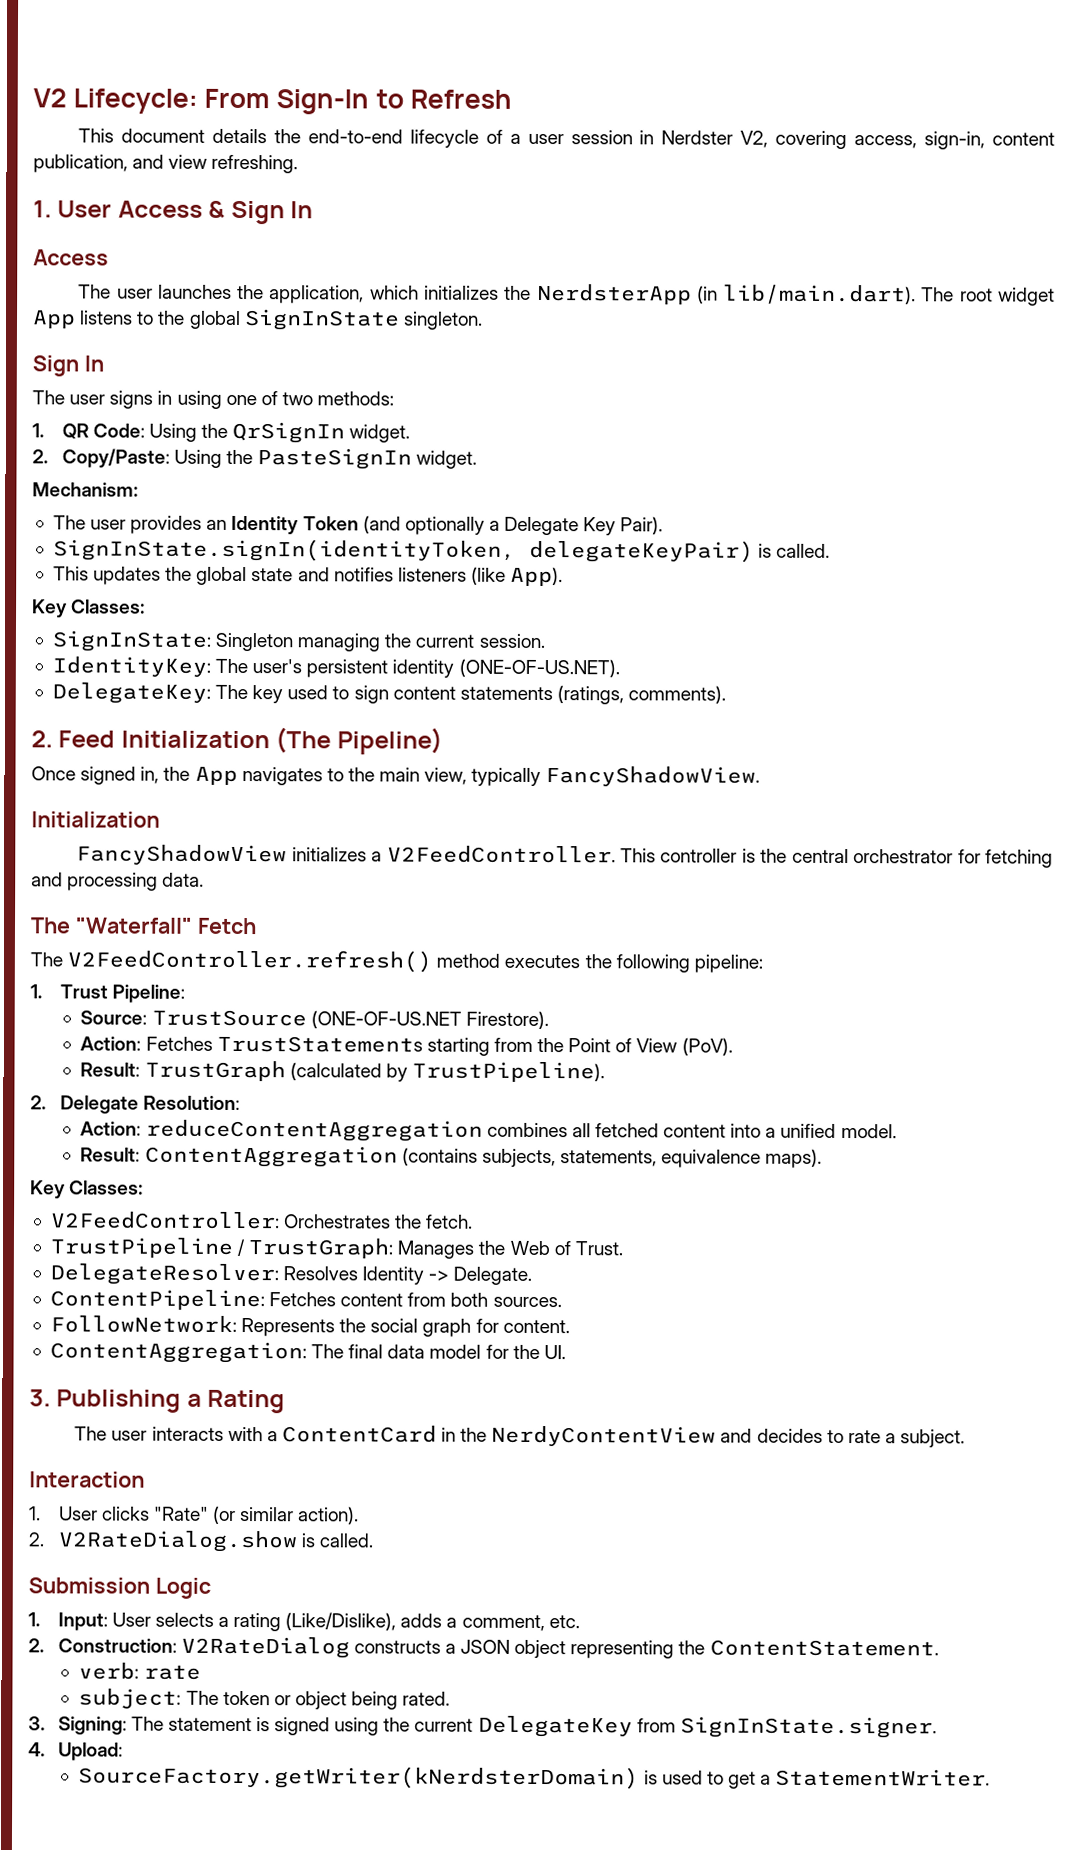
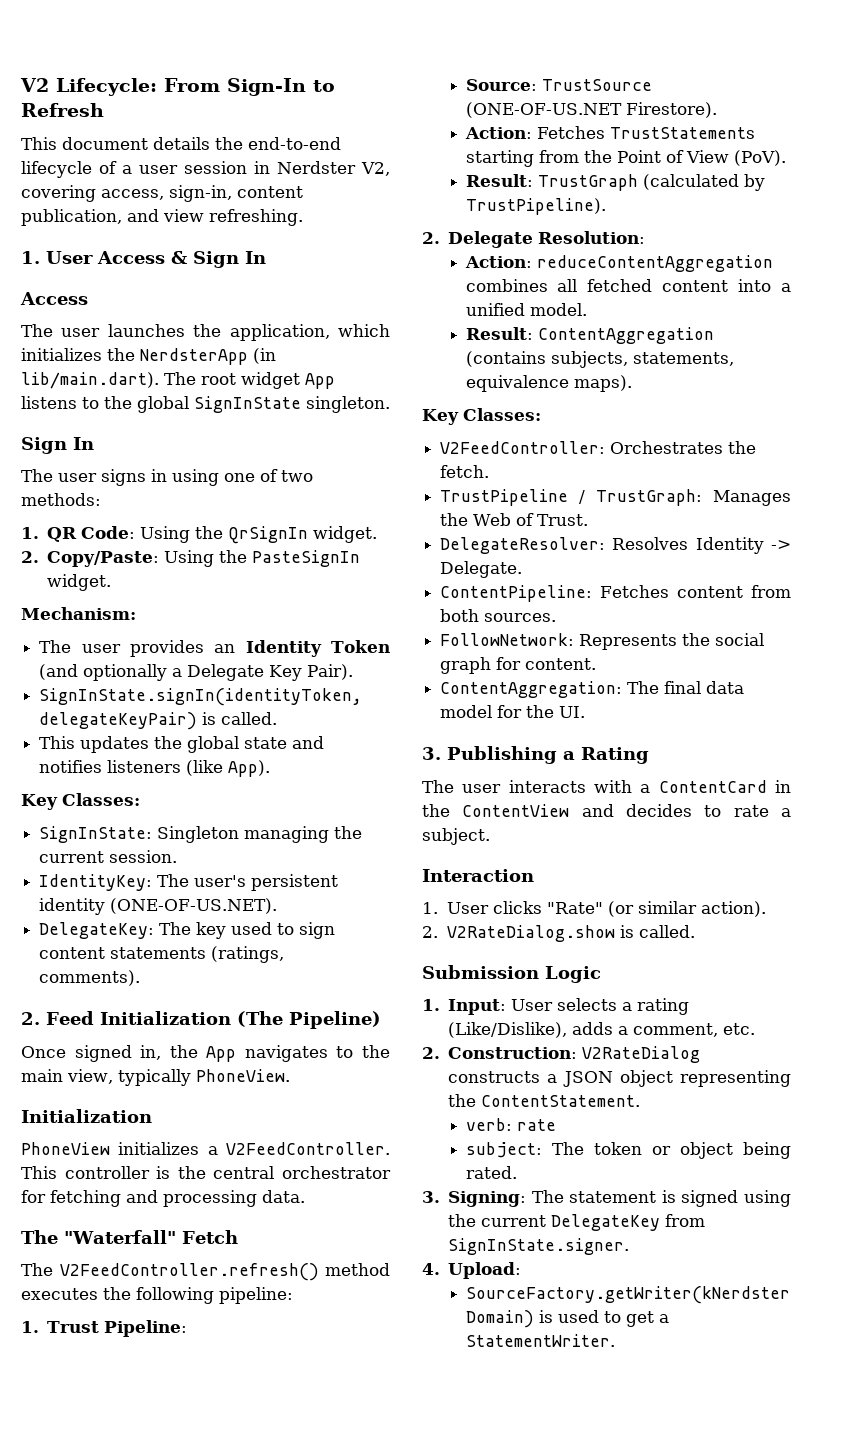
- Once signed in, the App navigates to the main view, typically FancyShadowView.
+ Once signed in, the App navigates to the main view, typically PhoneView.
- FancyShadowView initializes a V2FeedController.
+ PhoneView initializes a V2FeedController.
- The user interacts with a ContentCard in the NerdyContentView and decides to rate a subject.
+ The user interacts with a ContentCard in the ContentView and decides to rate a subject.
################
* _WHAT TO DO_
Give back the whole listing exactly, without pictures.

* _TASK RESULT_
- Once signed in, the App navigates to the main view, typically FancyShadowView.
+ Once signed in, the App navigates to the main view, typically PhoneView.
- FancyShadowView initializes a V2FeedController.
+ PhoneView initializes a V2FeedController.
- The user interacts with a ContentCard in the NerdyContentView and decides to rate a subject.
+ The user interacts with a ContentCard in the ContentView and decides to rate a subject.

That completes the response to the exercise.